A firearms register and major changes to the licensing regime are on the way in the second phase of gun law reforms. - Photo: RNZ / Ana Tovey
Firearm owners are being told not only to expect tougher firearm rules, but an extra hit to their back pocket too.
The government has released a raft of changes to firearm licensing and legislation it is wanting to introduce following the 15 March Christchurch terror attacks.
Among the changes proposed is the introduction of a firearms register, a more stringent application process, and reducing the licence renewal period from 10 years to five years.
Prime Minister Jacinda Ardern indicated on top of legislative changes, firearm licensing fees will increase.
"A firearm licence at the moment for 10 years costs $126.50. Of course if you compare that to something like dog registration - that's $264 - so I think people would agree that's a relatively low price point," she said.
Police Minister Stuart Nash said this meant until now the rest of New Zealand was having to make up for the lack of licensing income.

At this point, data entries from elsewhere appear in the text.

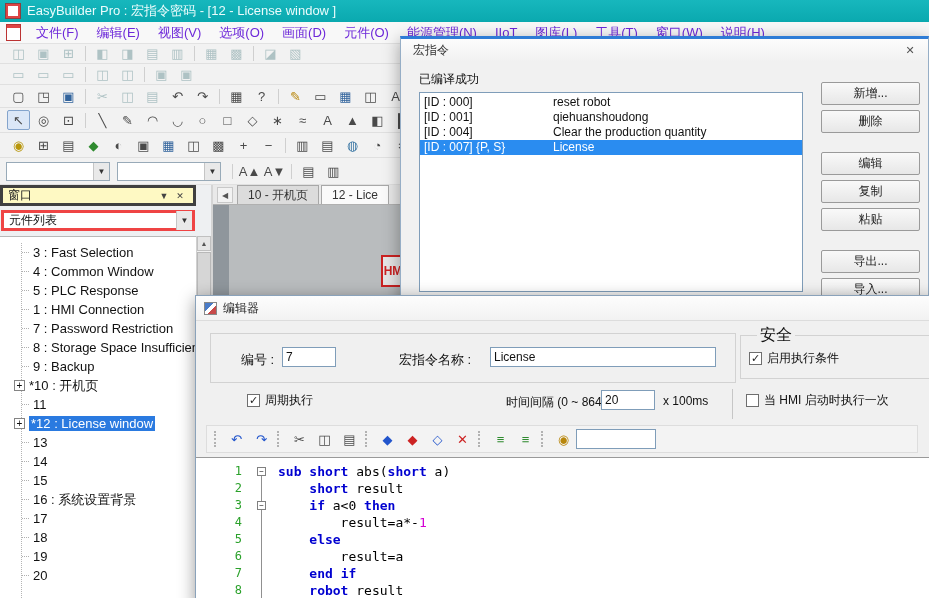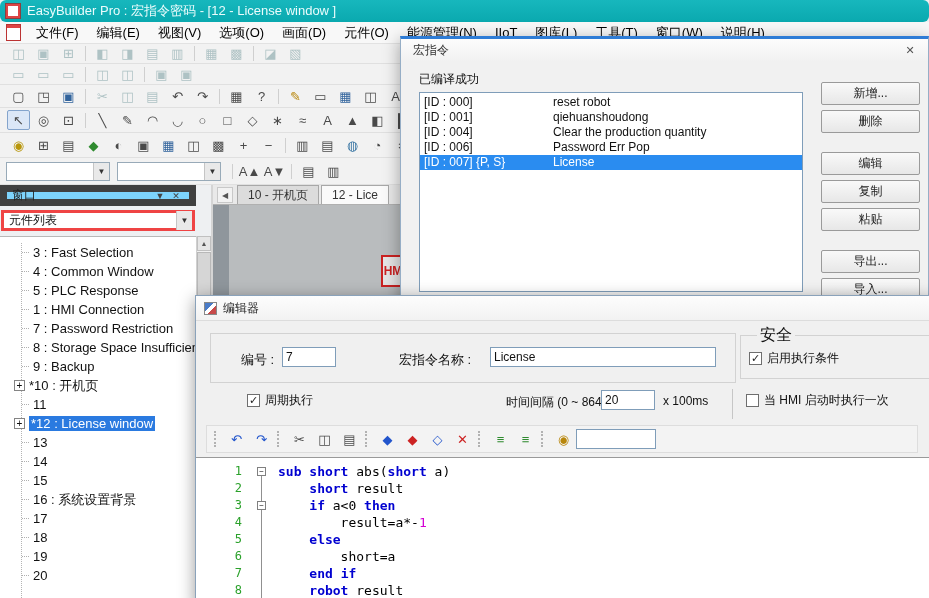--- a/index.html
+++ b/index.html
@@ -7,7 +7,7 @@
   .app{position:relative;width:929px;height:598px;overflow:hidden;background:#eef0f2;}
 
   
-  .titlebar{position:absolute;left:0;top:0;width:929px;height:22px;background:linear-gradient(#17b7bd,#0aa9af);display:flex;align-items:center;padding-left:5px;box-sizing:border-box;border-radius:6px;}
+  .titlebar{position:absolute;left:0;top:0;width:929px;height:22px;background:linear-gradient(#17b7bd,#0aa9af);display:flex;align-items:center;padding-left:5px;box-sizing:border-box;}
   .app-icon{width:14px;height:14px;background:#fff;border:1px solid #8a4040;box-shadow:inset 0 0 0 2px #d44;margin-right:6px;flex:0 0 auto;}
   .title-text{font-size:13px;color:#eafcfc;white-space:nowrap;}
 

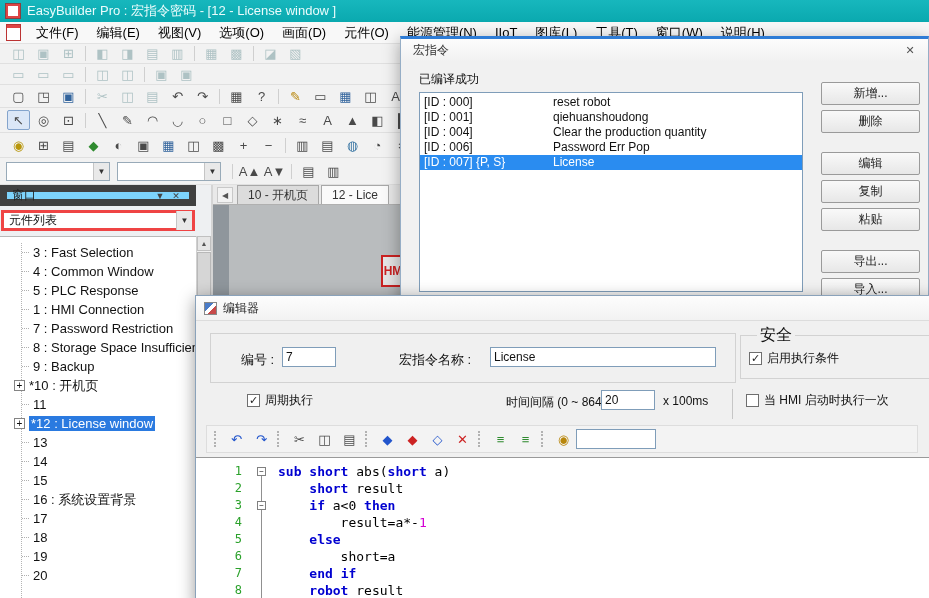--- a/index.html
+++ b/index.html
@@ -14,7 +14,7 @@
   
   .menubar{position:absolute;left:0;top:22px;width:929px;height:22px;background:#f8f8f8;border-bottom:1px solid #e2e2e2;display:flex;align-items:center;padding-left:4px;box-sizing:border-box;}
   .doc-icon{width:13px;height:15px;background:#fff;border:1px solid #b33;box-shadow:inset 0 3px 0 #d44;margin:0 6px 0 2px;flex:0 0 auto;}
-  .menu-item{display:inline-block;padding:8px 9px;line-height:21px;font-size:13px;color:#000000;white-space:nowrap;}
+  .menu-item{display:inline-block;padding:8px 9px;line-height:21px;font-size:13px;color:#6d28d9;white-space:nowrap;}
 
   
   .tbrow{position:absolute;left:0;width:929px;background:#f2f2f2;border-bottom:1px solid #e0e0e0;display:flex;align-items:center;padding-left:6px;box-sizing:border-box;overflow:hidden;}

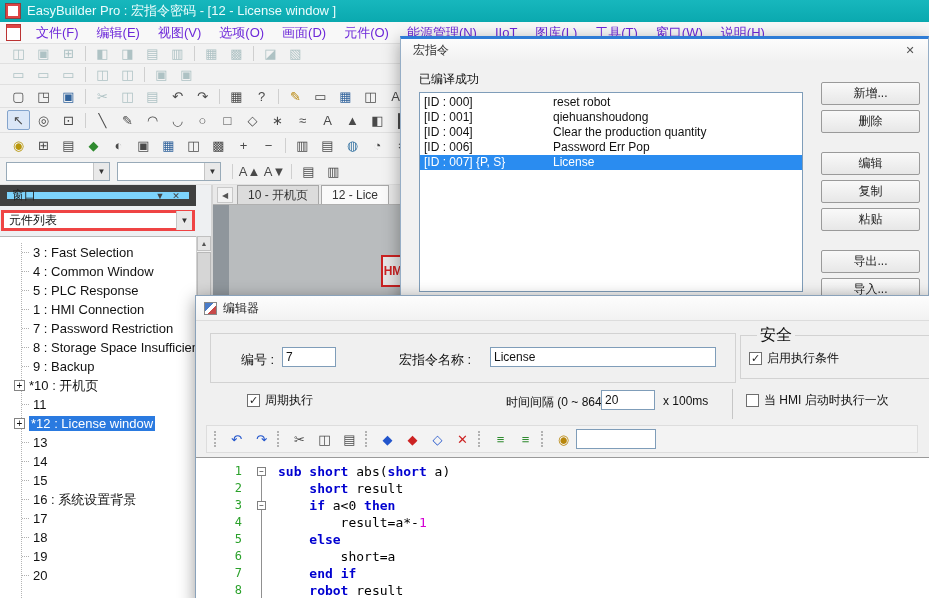--- a/index.html
+++ b/index.html
@@ -270,7 +270,6 @@
           <div class="mrow"><span class="mid">[ID : 000]</span><span class="mname">reset robot</span></div>
           <div class="mrow"><span class="mid">[ID : 001]</span><span class="mname">qiehuanshoudong</span></div>
           <div class="mrow"><span class="mid">[ID : 004]</span><span class="mname">Clear the production quantity</span></div>
-          <div class="mrow"><span class="mid">[ID : 006]</span><span class="mname">Password Err Pop</span></div>
           <div class="mrow selected"><span class="mid">[ID : 007] {P, S}</span><span class="mname">License</span></div>
         </div>
       <div class="macro-buttons">

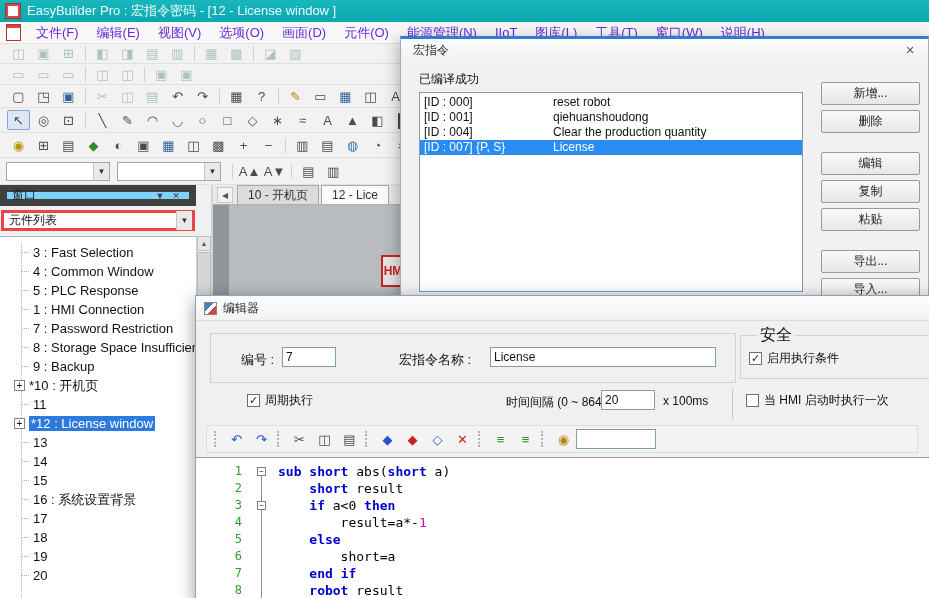--- a/index.html
+++ b/index.html
@@ -27,7 +27,7 @@
   .combo-arrow{width:15px;height:100%;background:#e9e9e9;border-left:1px solid #c5c5c5;font-size:8px;display:flex;align-items:center;justify-content:center;color:#333;}
 
   
-  .panel-header{position:absolute;left:0;top:185px;width:196px;height:21px;background:#7dd3fc;border:7px solid #404040;box-sizing:border-box;display:flex;align-items:center;padding:0 5px;font-size:12px;color:#222;}
+  .panel-header{position:absolute;left:0;top:185px;width:196px;height:21px;background:#fef9c3;border:3px solid #404040;box-sizing:border-box;display:flex;align-items:center;padding:0 5px;font-size:12px;color:#222;}
   .panel-title{flex:1;}
   .panel-btn{width:16px;text-align:center;font-size:9px;color:#444;}
   .panel-combo{position:absolute;left:1px;top:210px;width:194px;height:21px;background:#fff;border:3px solid #ef4444;display:flex;align-items:center;padding-left:5px;font-size:12px;justify-content:space-between;box-sizing:border-box;color:#111;}

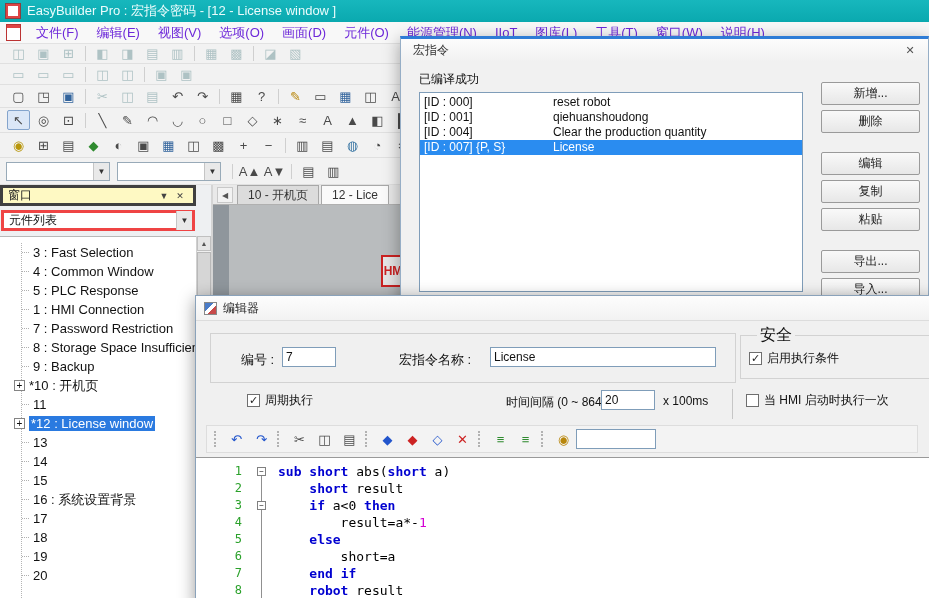--- a/index.html
+++ b/index.html
@@ -366,7 +366,7 @@
             <div class="codeline"><span class="tk-p">    </span><span class="tk-k">if</span><span class="tk-p"> a&lt;0 </span><span class="tk-k">then</span></div>
             <div class="codeline"><span class="tk-p">        result=a*-</span><span class="tk-m">1</span></div>
             <div class="codeline"><span class="tk-p">    </span><span class="tk-k">else</span></div>
-            <div class="codeline"><span class="tk-p">        short=a</span></div>
+            <div class="codeline"><span class="tk-p">        result=a</span></div>
             <div class="codeline"><span class="tk-p">    </span><span class="tk-k">end</span><span class="tk-p"> </span><span class="tk-k">if</span></div>
             <div class="codeline"><span class="tk-p">    </span><span class="tk-k">robot</span><span class="tk-p"> result</span></div>
           </div>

Mr Nash said the cost to police of administering the Arms Act is about $13 million a year and only $4.1 million was recovered in fees.
"So, the taxpayer this point in time is subsidising the regime to the tune of about $8.9 million and fees haven't increased for a gun license apart from increases in GST since, I understand, the 1980s."
The government will not confirm how much extra a licence will cost, because it will be subject to consultation separate from that on firearm legislation changes.
Council of Licensed Firearm Owners spokesperson Nicole McKee wasn't surprised there was a plan to raise fees, because it had not changed in years.
"We just hope that this increase is a reasonable increase and not an increase that is about paying for the ideals of the police and how they want to administer the Act," she said.
Ms McKee did not want money be spent on establishing a firearms register and said there was no evidence it would keep communities safer.
"Two billion Canadian dollars has been spent on their gun register, which ended up never solving a crime and being scrapped," she said.
"Of more recent times, Western Australia are now questioning the effectiveness of the registration system they have in place and New South Wales had a recent audit which found their registry was also riddled with errors."
National Party police spokesperson Brett Hudson said the government was focusing on the wrong people.
"It's placing more of a cost burden on law-abiding firearm users, while at the same time really not placing a great focus on the genuine unlawful activity, such as gang behaviour," he said.
The bill making changes to firearm legislation is expected to be introduced to Parliament late next month.